Chapitre 11 : Deux paires valent mieux qu'une

17 3 5
                                    

Le cou tordu vers l'arrière, pour voir où se posait sa jambe, Elo était dans la plus inconfortable des positions. Soudain, son pied heurta un bloc instable. Elle eut tout juste le temps de ramener ses jambes contre elle, que la roche glissait.

— Non, non, non ! geignit-elle.

Mais il n'y avait rien à faire, son chemin de souris s'était refermé dans une vocifération de golem. Elle n'osa plus bouger pendant plusieurs secondes, à l'écoute des grincements de la roche. Il lui était également impossible de pousser le bloc, au risque de voir toute la masse se resserrer autour d'elle.

Haletante sous l'angoisse, Elo sentait l'air lui manquer dangereusement.

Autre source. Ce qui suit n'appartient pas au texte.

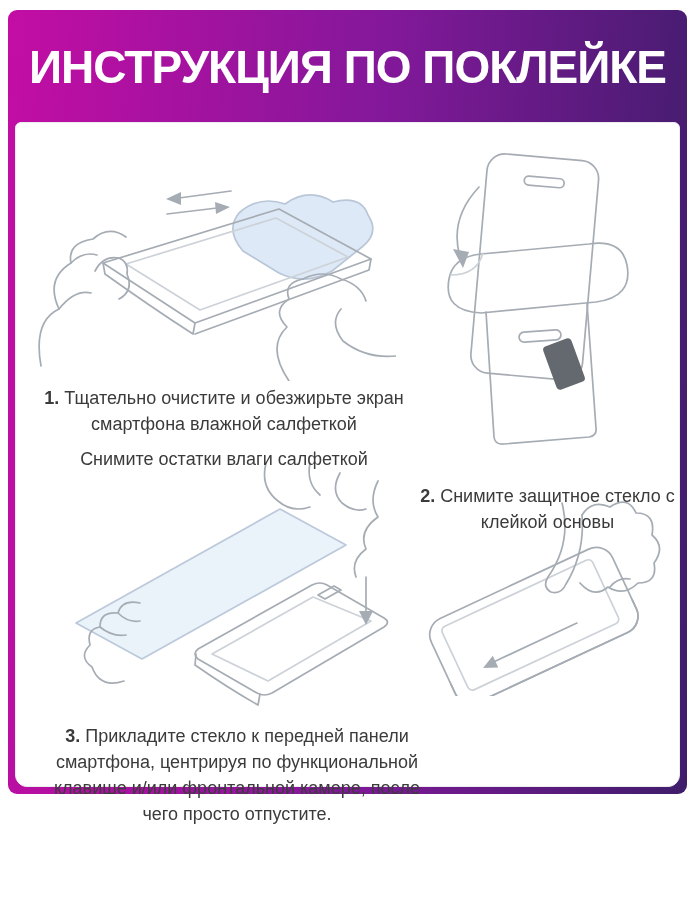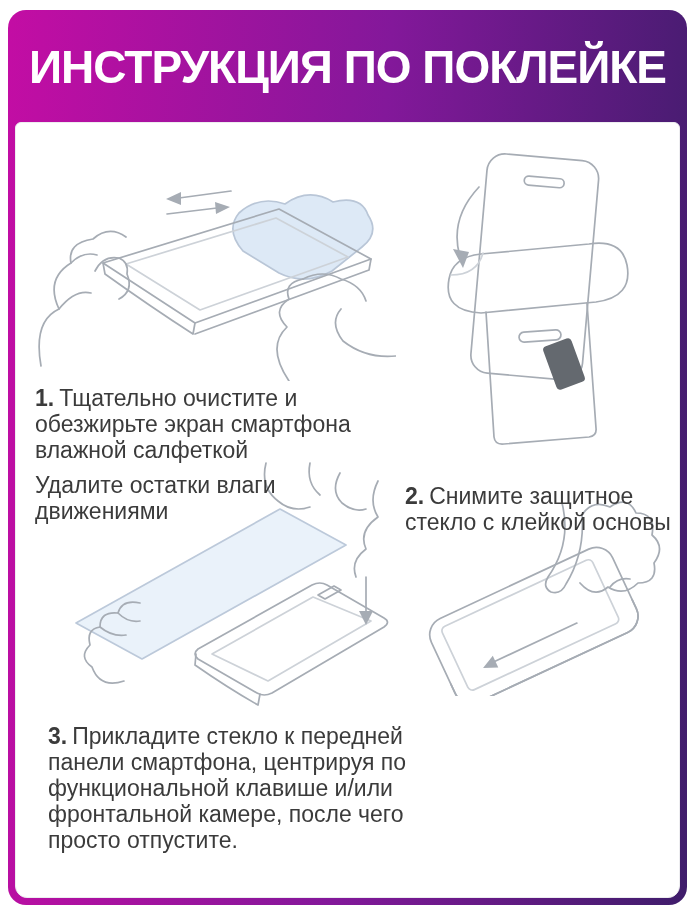--- a/index.html
+++ b/index.html
@@ -11,7 +11,7 @@
     --light-line-color:#cdd2d8;--cloth-fill:#dde9f6;--glass-fill:#e3edf8;--tab-fill:#64696f;
   }
   .panel{
-    position:absolute;left:8px;top:10px;width:679px;height:895px;border-radius:18px;
+    position:absolute;left:8px;top:10px;width:679px;height:784px;border-radius:9px;
     background:linear-gradient(94deg,var(--gradient-left) 0%,var(--gradient-mid) 52%,var(--gradient-right) 100%);
   }
   .title{

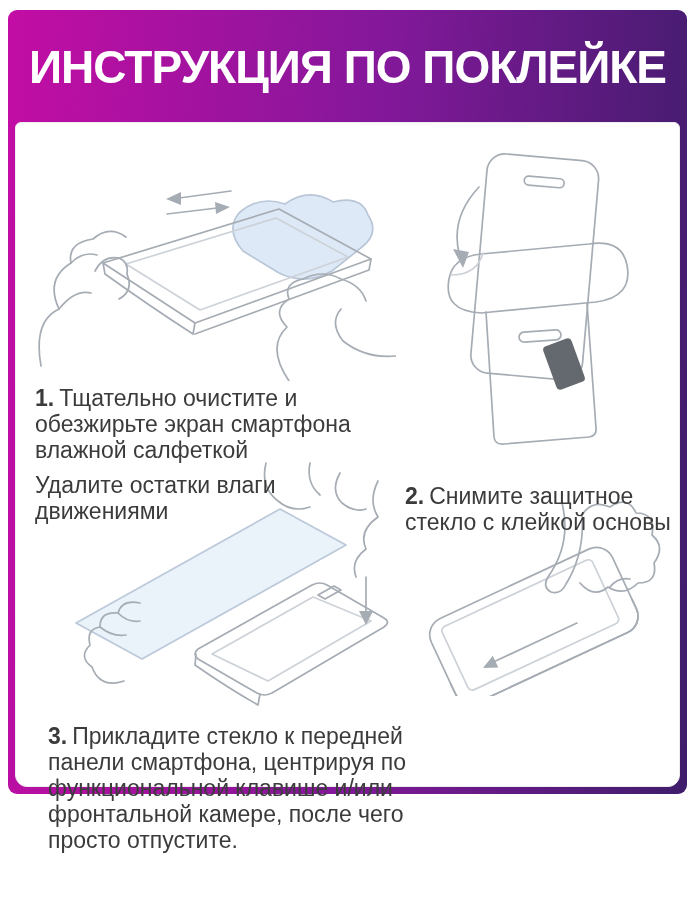--- a/index.html
+++ b/index.html
@@ -34,7 +34,7 @@
   .illus .glass{fill:var(--glass-fill);fill-opacity:.75;stroke:#bcc9da;}
   .illus .tab{fill:var(--tab-fill);stroke:none;}
   .step-text{
-    position:absolute;color:var(--text-color);font-size:23px;line-height:26px;
+    position:absolute;color:var(--text-color);font-size:18px;line-height:26px;text-align:center;
   }
   .step-text p{margin:0;}
   .step-text p + p{margin-top:9px;}

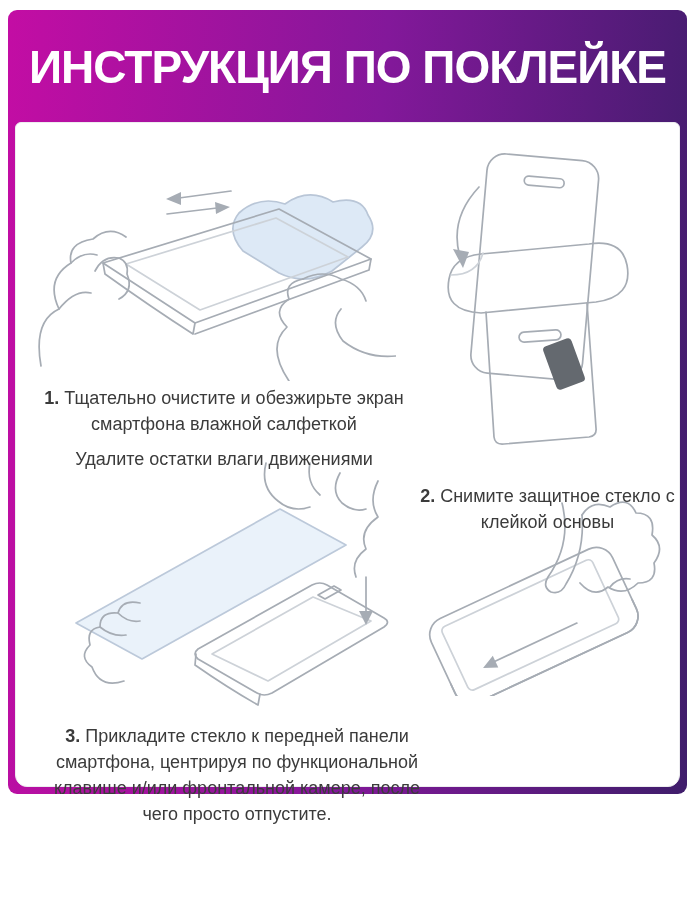--- a/index.html
+++ b/index.html
@@ -139,7 +139,7 @@
 
     <div class="step-text col-left" style="left:19px;top:262px">
       <p><b>1.</b><span>Тщательно очистите и обезжирьте экран смартфона влажной салфеткой</span></p>
-      <p><span>Удалите остатки влаги движениями</span></p>
+      <p><span>Снимите остатки влаги салфеткой</span></p>
     </div>
 
     <div class="step-text col-right" style="left:389px;top:324px">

Elle n'avait plus le choix ; elle devait poursuivre vers l'avant.

Les coudes abîmés malgré sa veste, les avant-bras râpés, elle se hissait toujours plus loin.

Crac !

Elo poussa un cri de terreur. Mais la roche ne l'écrasa pas. Avec des gestes lents, elle se traîna le long des arêtes saillantes, escaladant à moitié, ou se contorsionnant au gré des dénivelés. La poussière coagulait sur sa sueur en une couche de plâtre et rigidifiait ses vêtements comme autant de pièces de cartonnage funéraire.

Désorientée, elle croyait confondre la droite et la gauche ; écrasée sous la masse, elle oublia où étaient le haut et le bas.

— Je veux juste sortir, pleura-t-elle en poussant sur ses bras.

Soudain, sa main se posa sur une surface molle, en forme de cylindre tiède et visqueux, parsemé de sauce bolognaise. Elo détourna le regard. Tout l'air jaillit de ses poumons en une longue plainte horrifiée, qu'elle prolongea dans l'espoir de ne pas avoir à vomir. Le visage contre la pierre froide, elle s'y pressa pour faire passer le malaise. Elle gémit encore, si longuement qu'elle dût tousser pour reprendre son souffle. L'air était empli de fer. Avant, elle ne l'aurait probablement pas flairé, mais depuis qu'elle était végétarienne, les odeurs de sang avaient une intensité redoutable. Et la chair fraîche lui donnait des cauchemars.

Elle surmonta le bras amputé avec un haut-le-cœur. Et, lorsqu'elle le sentit rouler sous elle, elle éclata en sanglots secs.

Enfin, son coude glissa dans le vide. Elle tira sur ses bras de toutes ses forces pour s'extraire du trou étroit. Le jean de sa veste craqua à l'épaule. Puis la masse calcaire la recracha alors qu'elle tombait au sol dans un bruit sourd.

Elle releva la tête pour balayer la zone de sa frontale. Ne reconnut rien. Sa poitrine se soulevait de manière frénétique. Elle tenta d'estimer la distance parcourue à travers la pierre, mais son cerveau était encore embrumé par la poussière. Elle était perdue.

Ses jambes s'arquèrent. Pantelante, les ongles plantés dans le sable, elle cherchait ses appuis.

Elle avait atterri dans une petite salle circulaire. Un reflet attira son attention. Contre un mur et sculptée à même la pierre, une table incrustée de marbres blancs et bruns. Le damier, encore peuplé de pièces d'échecs renversées, était entouré de bougies chauffe-plat éteintes. De part et d'autre, deux blocs taillés servaient d'assise. Elo s'y laissa tomber.

Son regard se perdit un instant dans le motif de l'échiquier, puis elle se souvint de sa propre stratégie : le morceau de carte. Portant la main à la poche de sa poitrine, elle sentit un autre objet qu'elle avait complètement oublié.

Du bout des doigts, elle sortit l'étui à lunettes. Elle le posa sur la tablette, entre un cavalier et un fou. Une pointe de culpabilité lui mordit le cœur lorsque le couvercle s'ouvrit sur les deux paires de lunettes rassemblées. La paire rouge était au-dessus ; l'un des verres était fendu, l'autre n'avait pas résisté aux diverses chutes. Il s'émiettait au fond de la boîte, ne laissant qu'un cercle vide dévisager Elo.